An income which has rocketed from rock bottom to nearly £4,000 annual profit in four years is a commendable achievement for any farming business.
When these figures come from a farm on some of the worst rush-covered land in Northern Ireland, they are indeed outstanding.
During a Press open field day last week at Vaughan Agricultural Institute, Tubrid, Kesh, County Fermanagh, the farm’s successful management story was highlighted.
The institute’s 147 acre farm was placed under new management in 1965 and the farm income has since risen dramatically. The institute has a long and varied history, dating back to 1753 when under the will of the late George Vaughan the Vaughan Charity was established.
Originally the institute was a centre for teaching various skills associated with the growing and processing of flax.
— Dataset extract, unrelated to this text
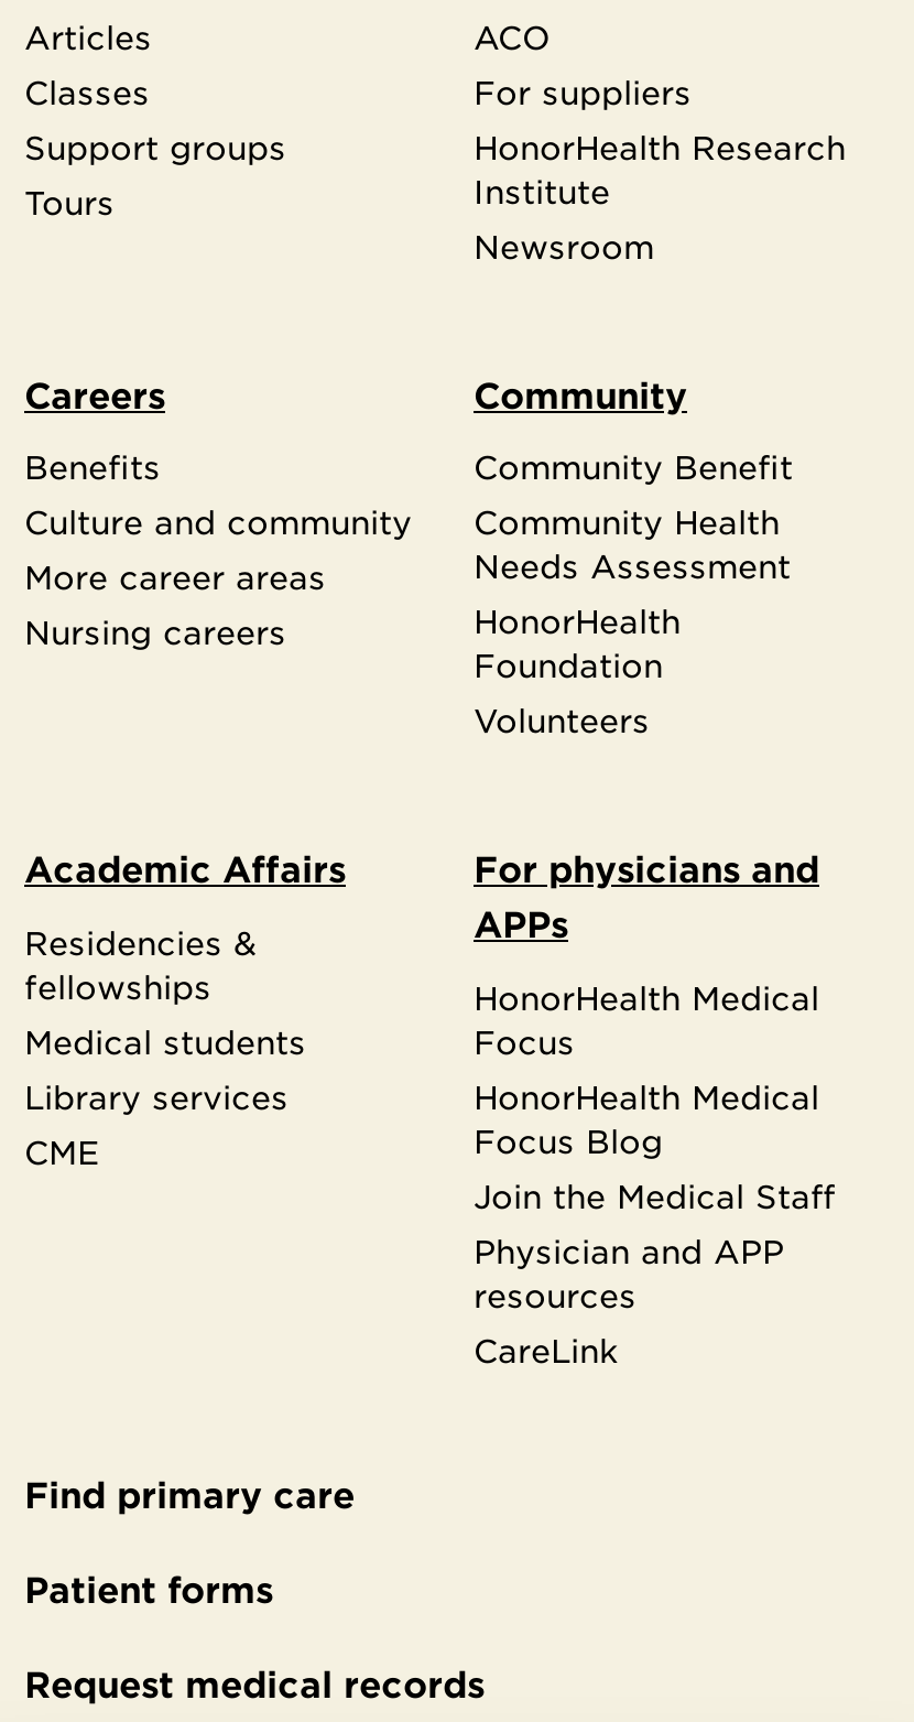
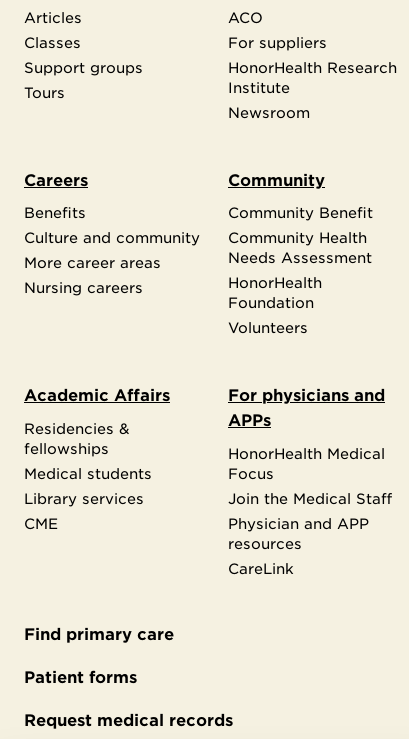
[474,1077,819,1159] HonorHealth Medical | Focus Blog -> none

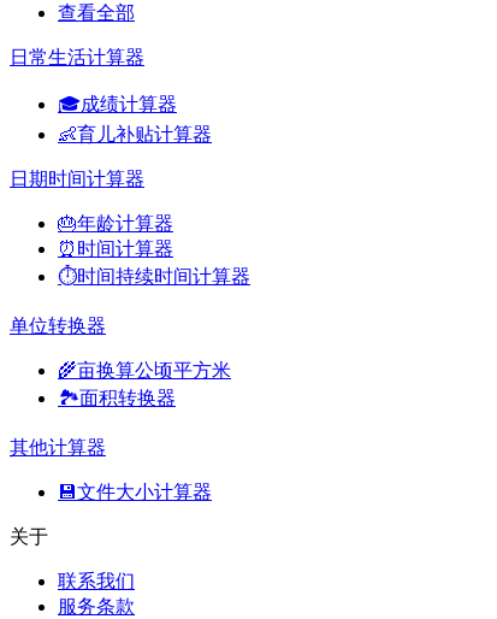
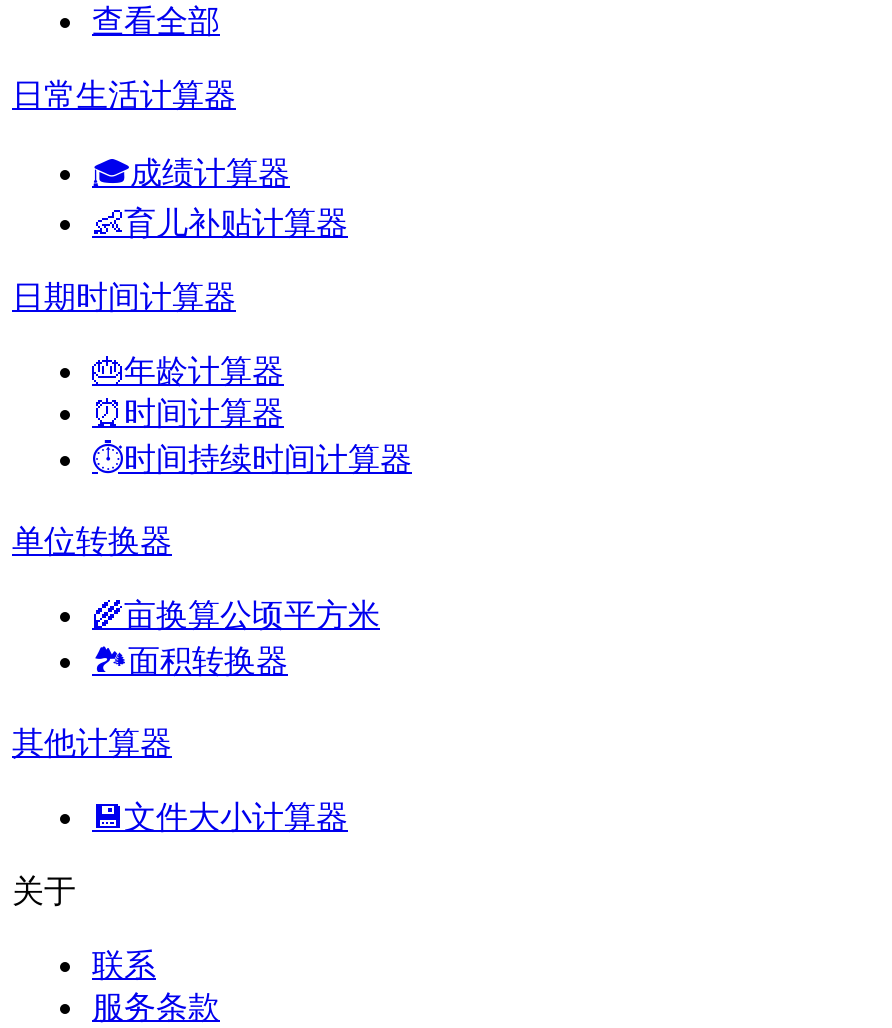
[58,571,135,591] 联系我们 -> [92,948,156,982] 联系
Then for a period it was used as an orphanage.
The trustees decided in 1954 that the institute would be of the greatest benefit to the farmers of County Fermanagh if it could be run as a commercial farm business. Farmers could then study the methods of production and management at Tubrid before applying any of the techniques to their own farms.
Since 1965, when Mr Jim Hamilton was appointed as farm manager, the Ministry’s advisory officers have co-operated closely with the trustees in planning the development of the farm.
Farm management accounts are kept and these are used extensively in making management decisions.
Today under the direction of the trustees the farm is being run on commercial lines. The present stock consists of 60 dairy cows, 32 heifers, one boar and 36 sows and 15,000 pullets are reared annually.
The farm has a total acreage of 147 acres of which 88 acres can be cut for hay or silage. The remainder is rough grazing, woodlands, buildings and roads. The land tends to be heavy and is easily poached in wet weather.
The output of grassland has been greatly improved through liming, increased fertiliser usage and controlled grazing in recent years.
Developments during the past four years included the provision of additional silage, cubicle, and slurry accommodation for the dairy herd.
An eight point, 16-stall herringbone parlour was installed. The pig housing was also improved with the installation of sow stalls and the farrowing quarters were renovated.